Podstawowy problem jest taki, że ludzie potrzebują prostych odpowiedzi, żeby szukać skomplikowanych, nie mają czasu ani ochoty.
W XXI wieku wszyscy żyjemy w ogromnym pośpiechu i w natłoku wiadomości, więc bardzo często idziemy drogą na skróty, tworząc teorie spiskowe lub szukamy informacji potwierdzających nasze przekonania, dodatkowo przekazanej w prosty sposób, bez specjalistycznego żargonu. Przyczyną takiego stanu rzeczy są luki w wykształceniu – niestety nasze szkoły nie uczą krytycznego i logicznego myślenia – oraz kryzys zaufania do ludzi nauki.
Takie podejście powoduje, że nie wierzymy w to co mówią naukowcy, lekarze czy specjaliści z danej branży, bo bardziej wiarygodne wydają nam się osoby niezwiązane z żadną uczelnią, firmą farmaceutyczną, instytucją czy specjalizacją, ponieważ są one przez nas odbierane jako „czyste” i „nieumoczone” z żadnymi ciemnymi interesami.
Ponadto, media społecznościowe są oparte na budowaniu pozornego zaufania do członków danej społeczności i znajomych. Wiedza lub odczucia przekazane nam przez kogoś z najbliższego kręgu znajomych, wydają nam się bardziej prawdziwe niż informacja (nawet oparta na badaniach naukowych i specjalistyczna) przekazywana przez kogoś z zewnątrz, spoza naszego grona.
Więc słuchamy i wierzymy w wypowiedzi cioci Jadzi i wujka Stasia, a także coraz częściej w to, co mówią i piszą celebryci, którzy są obecni w bardzo wielu kontekstach i stali się dla nas autorytetami oraz wzorem do naśladowania w wielu dziedzinach.

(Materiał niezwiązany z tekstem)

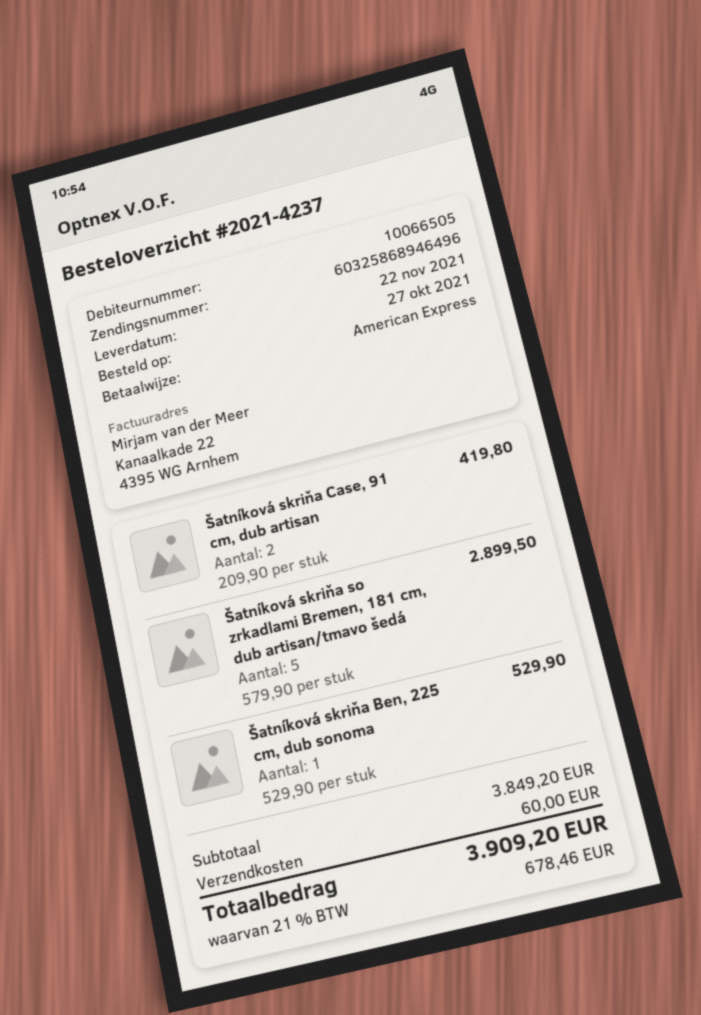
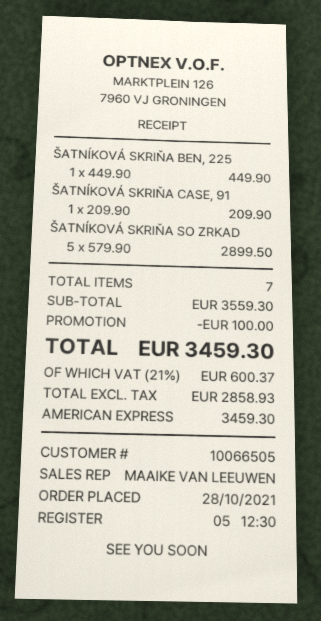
order date: 2021-10-27 -> 2021-10-28
Šatníková skriňa Case, 91 cm, dub artisan: 2 x 209.90 = 419.80 -> 1 x 209.90 = 209.90
Šatníková skriňa Ben, 225 cm, dub sonoma: 1 x 529.90 = 529.90 -> 1 x 449.90 = 449.90
subtotal: 3849.20 -> 3559.30
discount: none -> 100.00
shipping: 60.00 -> none
tax: 21% = 678.46 -> 21% = 600.37
total: 3909.20 -> 3459.30

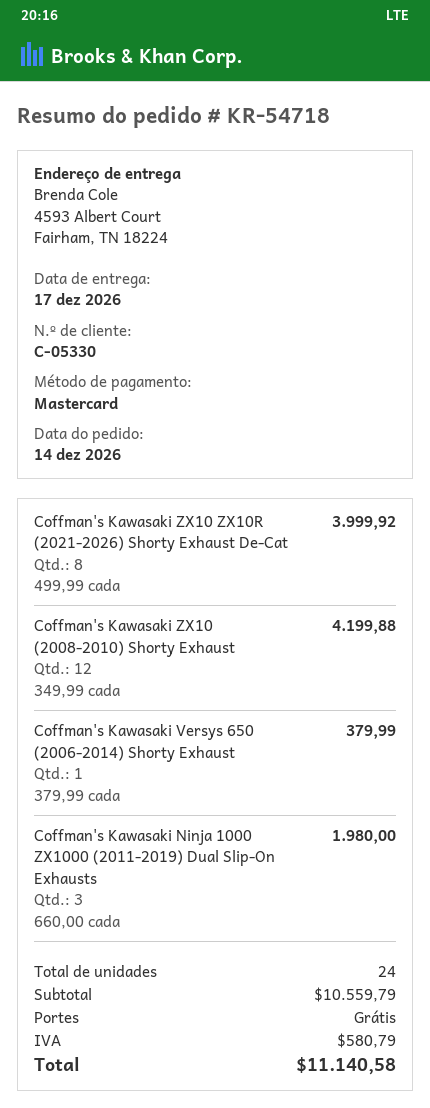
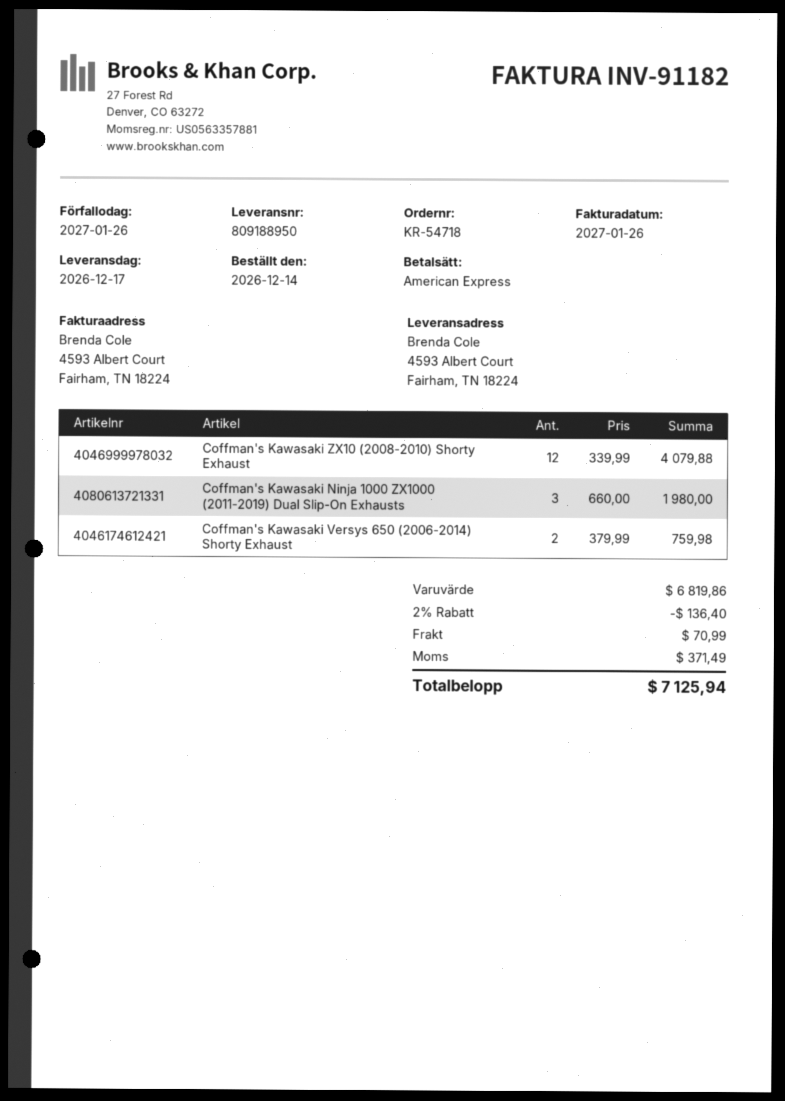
payment method: Mastercard -> American Express
Coffman's Kawasaki ZX10 ZX10R (2021-2026) Shorty Exhaust De-Cat: 8 x 499.99 = 3999.92 -> none
Coffman's Kawasaki ZX10 (2008-2010) Shorty Exhaust: 12 x 349.99 = 4199.88 -> 12 x 339.99 = 4079.88
Coffman's Kawasaki Versys 650 (2006-2014) Shorty Exhaust: 1 x 379.99 = 379.99 -> 2 x 379.99 = 759.98
subtotal: 10559.79 -> 6819.86
discount: none -> 2% = 136.40
shipping: 0.00 -> 70.99
tax: 580.79 -> 371.49
total: 11140.58 -> 7125.94

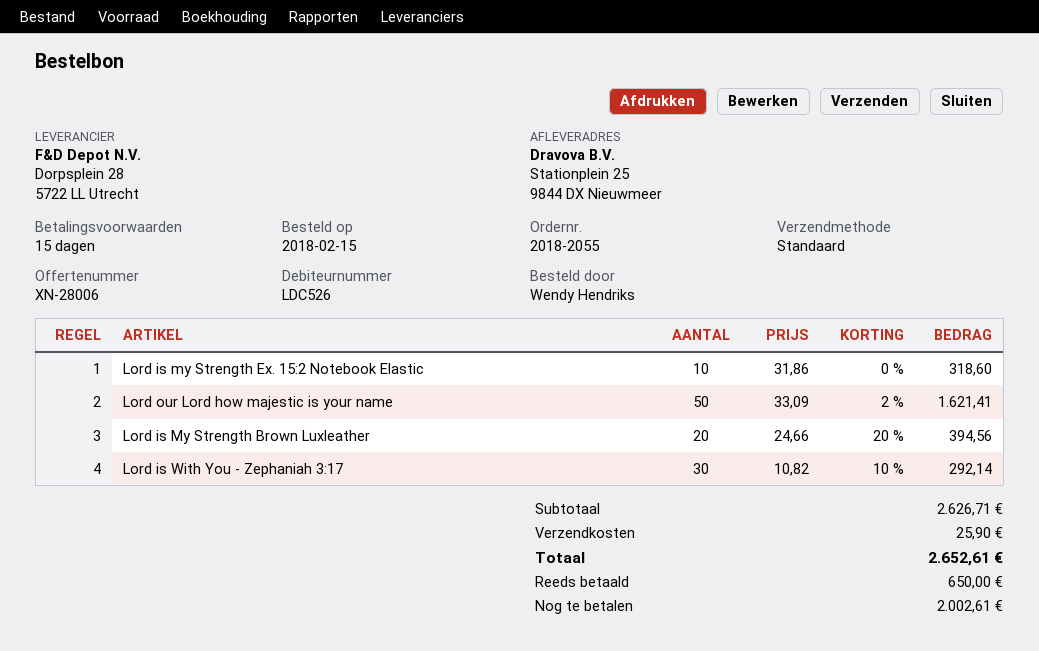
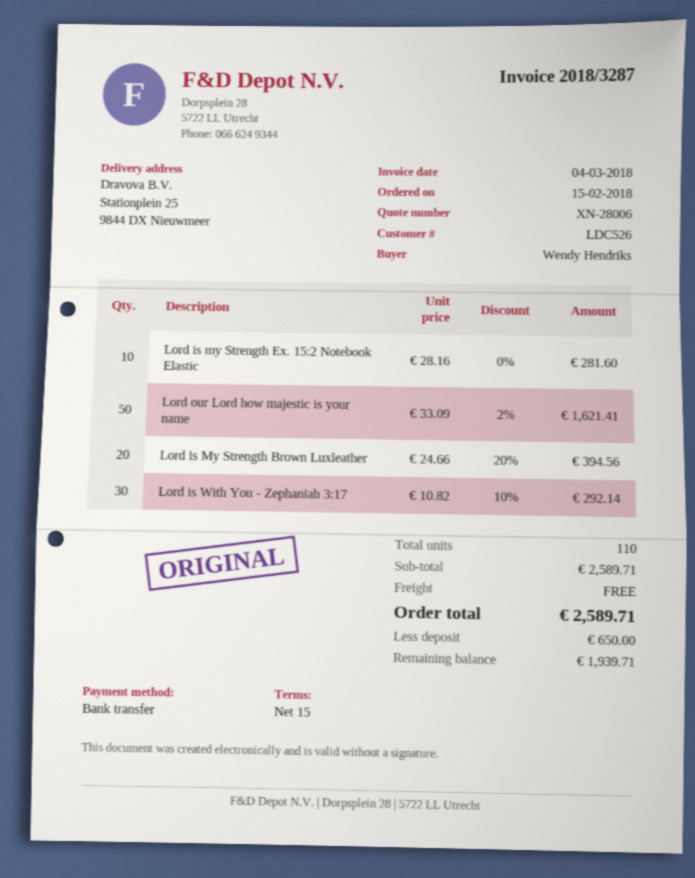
Lord is my Strength Ex. 15:2 Notebook Elastic: 10 x 31.86 = 318.60 -> 10 x 28.16 = 281.60
subtotal: 2626.71 -> 2589.71
shipping: 25.90 -> 0.00
total: 2652.61 -> 2589.71
balance: 2002.61 -> 1939.71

Ten stek bzdur publikowanych w sieci, powszechnie nazywany jest „fake newsy”, czyli nieprawdziwymi lub częściowo nieprawdziwymi wiadomościami, które są tworzone przez ludzi, a następnie rozpowszechniane, m.in. z powodów prestiżowych, politycznych, finansowych, ideologicznych (poglądów i przekonań), a także dla rozrywki, zabawy, z chęci zwrócenia na siebie uwagi lub uzyskania rozgłosu. Nie zawsze mają one formę tekstową, często wykorzystywane są również grafiki, zdjęcia, a nawet filmy, w których poprzez obróbkę zmanipulowana jest treść.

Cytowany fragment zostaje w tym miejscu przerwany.